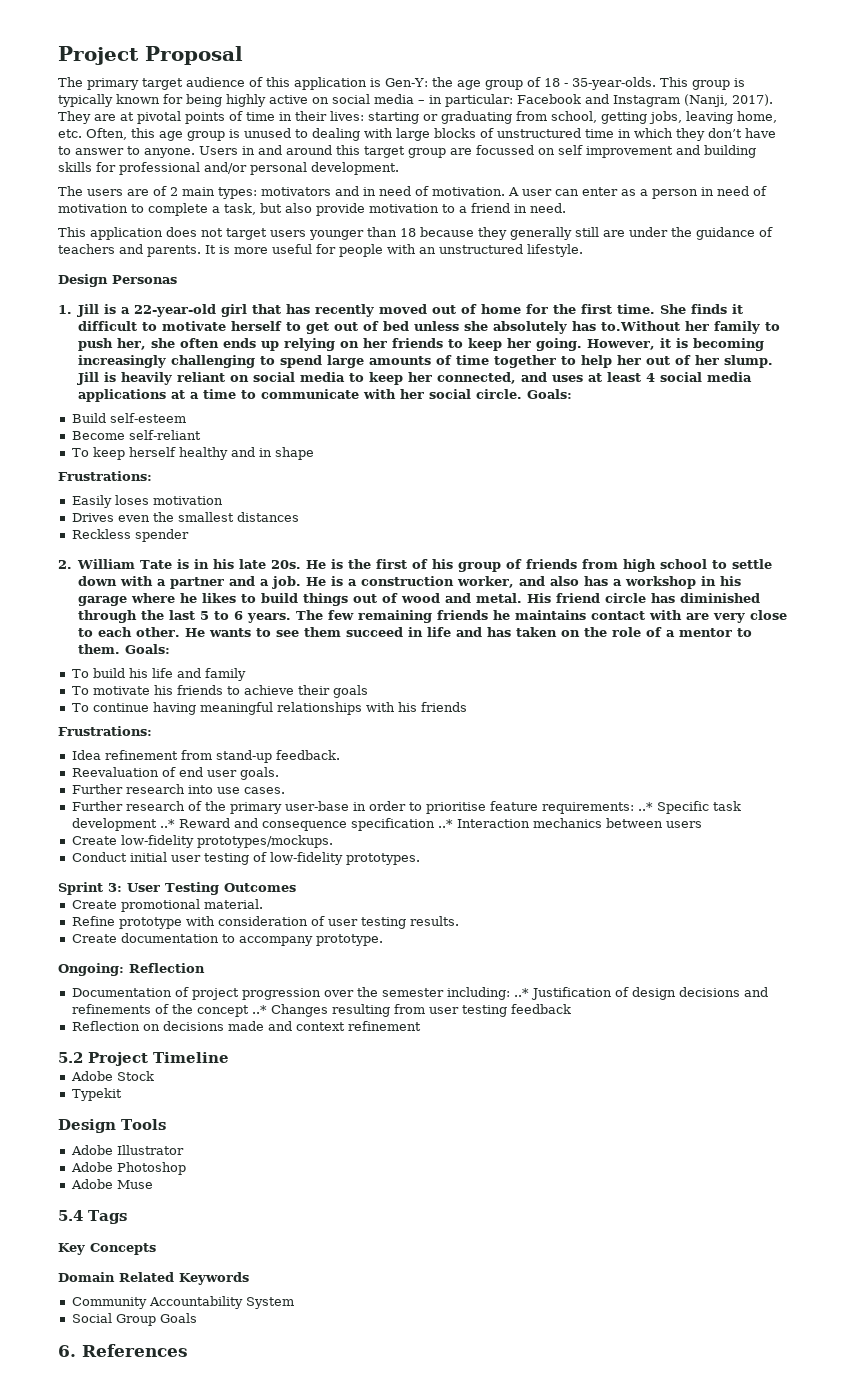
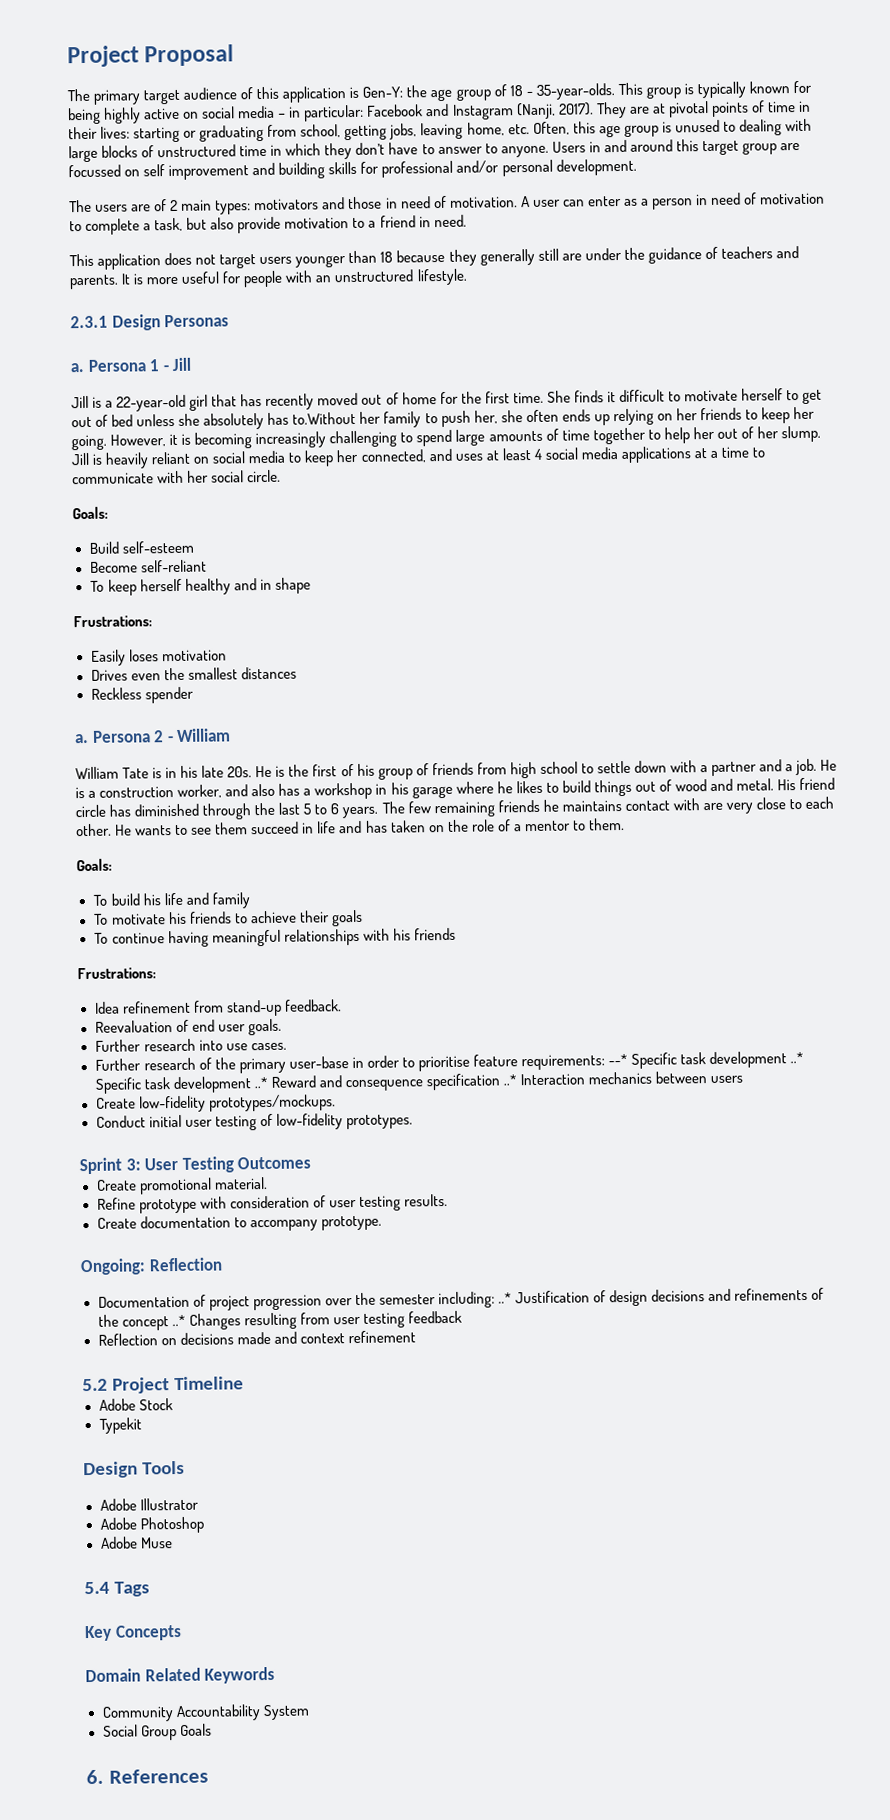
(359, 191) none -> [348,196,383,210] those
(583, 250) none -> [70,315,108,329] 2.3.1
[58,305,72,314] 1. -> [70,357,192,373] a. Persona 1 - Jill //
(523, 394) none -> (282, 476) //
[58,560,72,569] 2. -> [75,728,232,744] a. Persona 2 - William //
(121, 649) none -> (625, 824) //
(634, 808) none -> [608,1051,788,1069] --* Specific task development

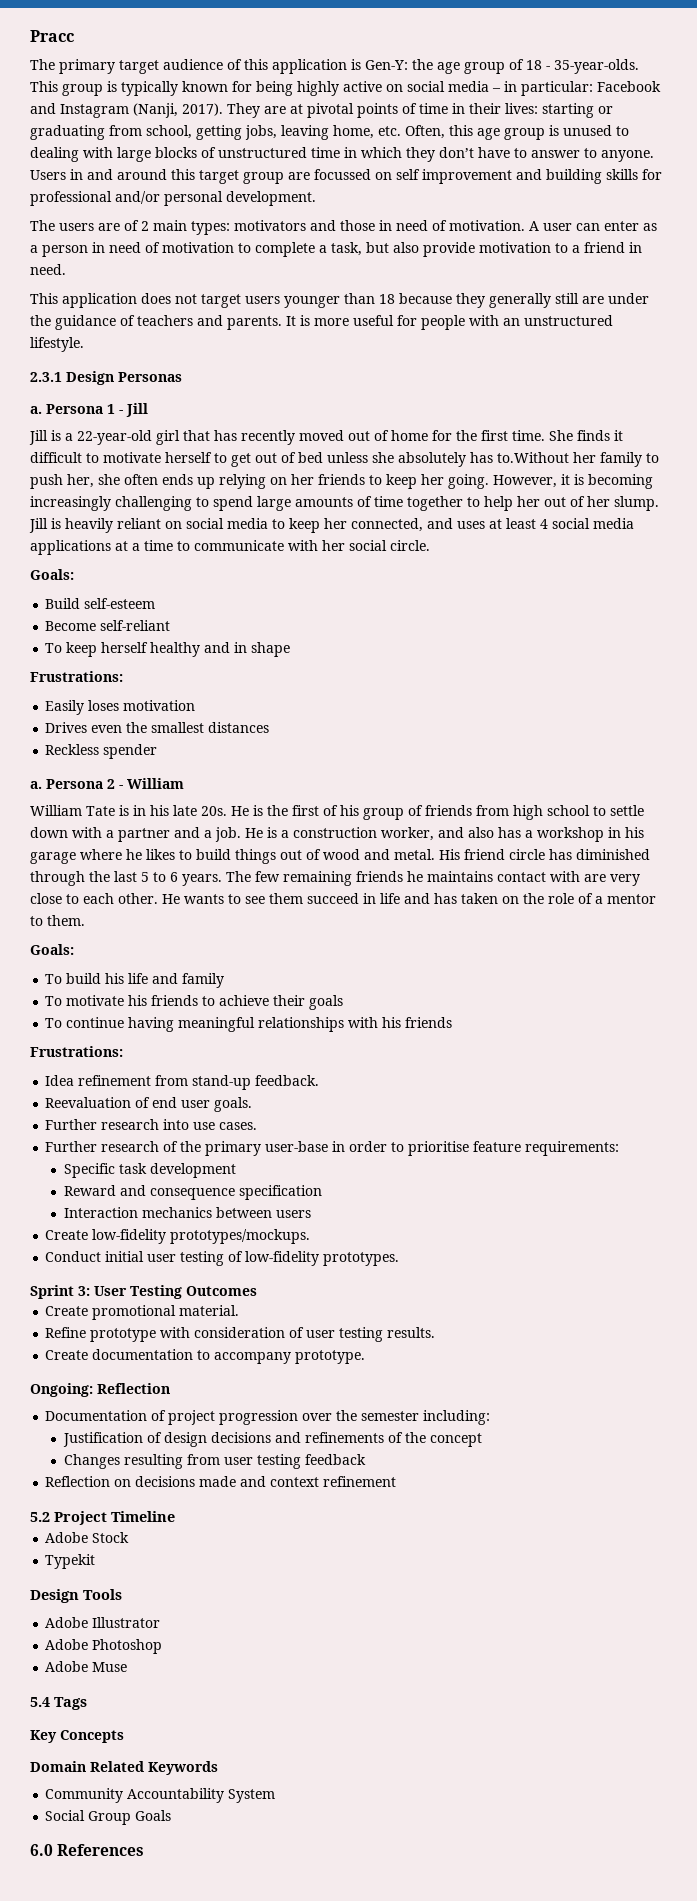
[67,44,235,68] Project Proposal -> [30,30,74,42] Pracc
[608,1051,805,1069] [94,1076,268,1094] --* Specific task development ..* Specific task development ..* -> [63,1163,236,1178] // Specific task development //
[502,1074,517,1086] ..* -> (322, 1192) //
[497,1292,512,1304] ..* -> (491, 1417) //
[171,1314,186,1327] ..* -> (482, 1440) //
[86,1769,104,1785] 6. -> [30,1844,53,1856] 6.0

==

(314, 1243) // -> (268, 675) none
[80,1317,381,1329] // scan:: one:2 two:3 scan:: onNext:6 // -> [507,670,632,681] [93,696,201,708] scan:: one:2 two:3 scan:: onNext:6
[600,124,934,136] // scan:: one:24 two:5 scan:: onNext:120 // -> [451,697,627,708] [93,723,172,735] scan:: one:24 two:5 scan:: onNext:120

Work required:
Say how many lines of the material contain the word "Specific". Add nothing to the number.

Solved exercise:
2